Una delle uscite letterarie più interessanti di queste settimane è, senza dubbio, Brave con la lingua. Una raccolta di racconti, realizzata da quattordici scrittrici di età e storie diverse e riunite da Giulia Muscatelli, che si occupa da anni di comunicazione e scrittura a Torino. Un bel libro, scritto soprattutto in modo egregio e poi interessante per diversi aspetti. Brave con la lingua, uscito per Autori Riuniti, presenta un sacco di stili differenti, mostrandoci in modo abbastanza sincero, a volte disarmante, altre volte in maniera più intima, tutto l’universo delle donne che scrivono. Anzi no, di chi scrive in generale, senza differenza, una volta tanto, di genere o sesso.

 

 

Ne viene fuori così un libro agile (nato, come ha detto Muscatelli “da conversazioni con amiche, messaggi ricevuti a tarda notte oppure anche da richieste d’aiuto”), composto da racconti che non superano mai la decine di pagine ed aventi per protagoniste ragazze e donne di età molto differenti: da quella sposata e con una vita apparentemente perfetta (moglie ideale e madre del focolare), alla giovane stagista schiacciata in un mondo troppo grande (e troppo viscido) per lei. Dalla ragazza metropolitana che gioca con il sesso come giustamente, specie ad una certa età si deve fare, sino alla donna in carriera, addirittura carriera militare, che non ha paura di niente e di nessuno.

 

 

C’è piaciuta un sacco “Chiare”, la storia delle due stagiste, apprezzando particolarmente il modo in cui Noemi Cuffia (attenta lettrice torinese e animatrice del blog “Tazzina di caffè”) descrive le diverse parabole delle due ragazze di nome Chiara: l’una che si inserisce, l’altra che si isola, l’una che riesce, l’altra che no.
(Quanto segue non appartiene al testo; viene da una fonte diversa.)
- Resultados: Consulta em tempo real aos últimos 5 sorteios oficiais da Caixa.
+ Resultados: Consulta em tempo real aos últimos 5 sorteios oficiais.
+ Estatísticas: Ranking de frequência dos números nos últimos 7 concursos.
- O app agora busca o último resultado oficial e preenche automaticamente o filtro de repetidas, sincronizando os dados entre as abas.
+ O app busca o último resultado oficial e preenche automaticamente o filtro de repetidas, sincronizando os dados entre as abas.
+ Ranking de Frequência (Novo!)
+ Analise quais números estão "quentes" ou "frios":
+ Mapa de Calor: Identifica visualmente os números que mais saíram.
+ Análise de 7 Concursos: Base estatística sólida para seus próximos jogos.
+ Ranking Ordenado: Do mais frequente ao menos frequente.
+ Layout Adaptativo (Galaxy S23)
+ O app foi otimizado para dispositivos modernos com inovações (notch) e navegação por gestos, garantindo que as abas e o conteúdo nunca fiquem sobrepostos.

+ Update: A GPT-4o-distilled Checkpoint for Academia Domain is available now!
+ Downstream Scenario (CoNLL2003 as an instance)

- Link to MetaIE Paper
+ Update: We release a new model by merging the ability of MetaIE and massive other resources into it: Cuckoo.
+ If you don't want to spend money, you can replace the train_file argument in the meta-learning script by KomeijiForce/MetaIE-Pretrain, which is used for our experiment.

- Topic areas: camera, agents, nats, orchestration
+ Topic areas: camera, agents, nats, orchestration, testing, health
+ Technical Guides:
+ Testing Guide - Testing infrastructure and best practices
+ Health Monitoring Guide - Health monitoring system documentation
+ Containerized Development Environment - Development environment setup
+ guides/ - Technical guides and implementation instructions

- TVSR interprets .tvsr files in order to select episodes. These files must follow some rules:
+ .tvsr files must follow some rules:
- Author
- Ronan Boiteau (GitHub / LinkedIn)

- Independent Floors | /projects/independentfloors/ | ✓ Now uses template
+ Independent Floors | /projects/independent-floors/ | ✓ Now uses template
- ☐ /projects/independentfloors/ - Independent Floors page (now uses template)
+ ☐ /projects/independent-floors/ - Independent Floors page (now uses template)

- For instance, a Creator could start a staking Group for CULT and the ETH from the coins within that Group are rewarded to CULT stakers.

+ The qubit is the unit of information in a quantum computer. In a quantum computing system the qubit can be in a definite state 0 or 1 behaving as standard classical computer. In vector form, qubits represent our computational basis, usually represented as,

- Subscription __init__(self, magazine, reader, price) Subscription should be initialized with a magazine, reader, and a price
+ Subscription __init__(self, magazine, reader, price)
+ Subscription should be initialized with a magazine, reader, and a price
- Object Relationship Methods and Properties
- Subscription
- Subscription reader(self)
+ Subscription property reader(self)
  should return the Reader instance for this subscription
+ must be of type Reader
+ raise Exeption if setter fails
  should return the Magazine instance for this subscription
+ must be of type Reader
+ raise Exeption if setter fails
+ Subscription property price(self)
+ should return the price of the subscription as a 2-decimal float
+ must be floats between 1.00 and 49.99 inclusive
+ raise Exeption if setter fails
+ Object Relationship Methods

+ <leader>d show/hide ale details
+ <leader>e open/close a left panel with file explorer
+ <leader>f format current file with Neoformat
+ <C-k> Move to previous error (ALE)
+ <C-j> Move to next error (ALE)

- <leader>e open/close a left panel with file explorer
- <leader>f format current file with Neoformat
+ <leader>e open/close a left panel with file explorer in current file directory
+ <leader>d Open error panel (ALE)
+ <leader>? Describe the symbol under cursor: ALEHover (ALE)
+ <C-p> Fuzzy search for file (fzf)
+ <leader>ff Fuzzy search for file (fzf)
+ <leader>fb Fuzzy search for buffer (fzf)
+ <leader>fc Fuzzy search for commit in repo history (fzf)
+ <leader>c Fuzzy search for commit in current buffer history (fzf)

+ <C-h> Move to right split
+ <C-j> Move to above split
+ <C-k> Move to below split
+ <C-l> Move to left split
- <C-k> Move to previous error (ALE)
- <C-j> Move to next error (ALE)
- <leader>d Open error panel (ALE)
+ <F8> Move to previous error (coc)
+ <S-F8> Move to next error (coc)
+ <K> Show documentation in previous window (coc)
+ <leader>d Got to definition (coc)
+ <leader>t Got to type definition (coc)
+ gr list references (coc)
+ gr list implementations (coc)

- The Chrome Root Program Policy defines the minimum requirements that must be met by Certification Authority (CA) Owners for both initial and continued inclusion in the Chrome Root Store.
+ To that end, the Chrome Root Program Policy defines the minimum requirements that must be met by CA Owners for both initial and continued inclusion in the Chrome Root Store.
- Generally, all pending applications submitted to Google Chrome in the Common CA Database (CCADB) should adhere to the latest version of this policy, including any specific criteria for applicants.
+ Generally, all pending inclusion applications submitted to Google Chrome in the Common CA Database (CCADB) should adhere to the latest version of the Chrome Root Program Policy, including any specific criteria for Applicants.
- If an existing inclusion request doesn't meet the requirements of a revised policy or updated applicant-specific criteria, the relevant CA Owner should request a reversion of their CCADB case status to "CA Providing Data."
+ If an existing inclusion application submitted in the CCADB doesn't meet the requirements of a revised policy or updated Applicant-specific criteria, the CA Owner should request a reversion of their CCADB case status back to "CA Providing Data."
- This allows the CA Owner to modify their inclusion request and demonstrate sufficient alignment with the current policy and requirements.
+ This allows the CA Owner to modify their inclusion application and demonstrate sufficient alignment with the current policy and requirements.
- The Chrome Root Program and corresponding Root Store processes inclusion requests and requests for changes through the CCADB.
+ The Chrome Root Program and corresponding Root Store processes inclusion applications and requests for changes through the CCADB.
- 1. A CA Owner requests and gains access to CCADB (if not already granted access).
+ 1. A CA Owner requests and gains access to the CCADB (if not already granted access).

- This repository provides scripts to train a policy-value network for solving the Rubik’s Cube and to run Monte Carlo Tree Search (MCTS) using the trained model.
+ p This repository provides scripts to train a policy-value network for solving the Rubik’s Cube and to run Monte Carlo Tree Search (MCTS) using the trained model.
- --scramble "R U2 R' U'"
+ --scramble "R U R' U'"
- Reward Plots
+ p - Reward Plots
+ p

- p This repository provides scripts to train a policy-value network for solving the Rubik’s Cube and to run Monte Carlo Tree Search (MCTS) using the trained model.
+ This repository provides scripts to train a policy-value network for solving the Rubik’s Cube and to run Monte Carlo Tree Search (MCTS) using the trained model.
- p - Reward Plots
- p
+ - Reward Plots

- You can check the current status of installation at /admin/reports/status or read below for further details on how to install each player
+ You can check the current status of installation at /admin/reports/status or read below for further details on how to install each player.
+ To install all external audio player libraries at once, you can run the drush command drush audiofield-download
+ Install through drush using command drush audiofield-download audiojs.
In altri ambiti invece non ho molto apprezzato certe ostentazioni del proprio stile e della propria assoluta libertà (in Non mi chiamo Johnny mi sarei aspettato un twist à la Tarantino, con scene pulp e truculente e invece no, è finito tutto in una bolla di fumo o, meglio, in un messaggio su WhatsApp ): ma ripeto, sono gusti, e di certo la scelta è ampia in questo libro.

 

 

E poi, scusate tanto, non avete idea di quanto si rimorchi con questo libro o, comunque, leggerlo in metro o al parco, desti una certa curiosità anche negli altri: personalmente sono stato fermato da almeno tre ragazze, un ragazzo molto carino che mi ha chiesto se studiassi Sociologia in Statale (ottimo tentativo di abbordaggio Ammiraglio Nelson!) e da una ragazza con i capelli blu d’ordinanza che mi ha detto su un treno regionale veloce: “Apprezzo molto i pansessuali come te, li trovo davvero interessanti. O, scusa, forse sei solo gay e basta”.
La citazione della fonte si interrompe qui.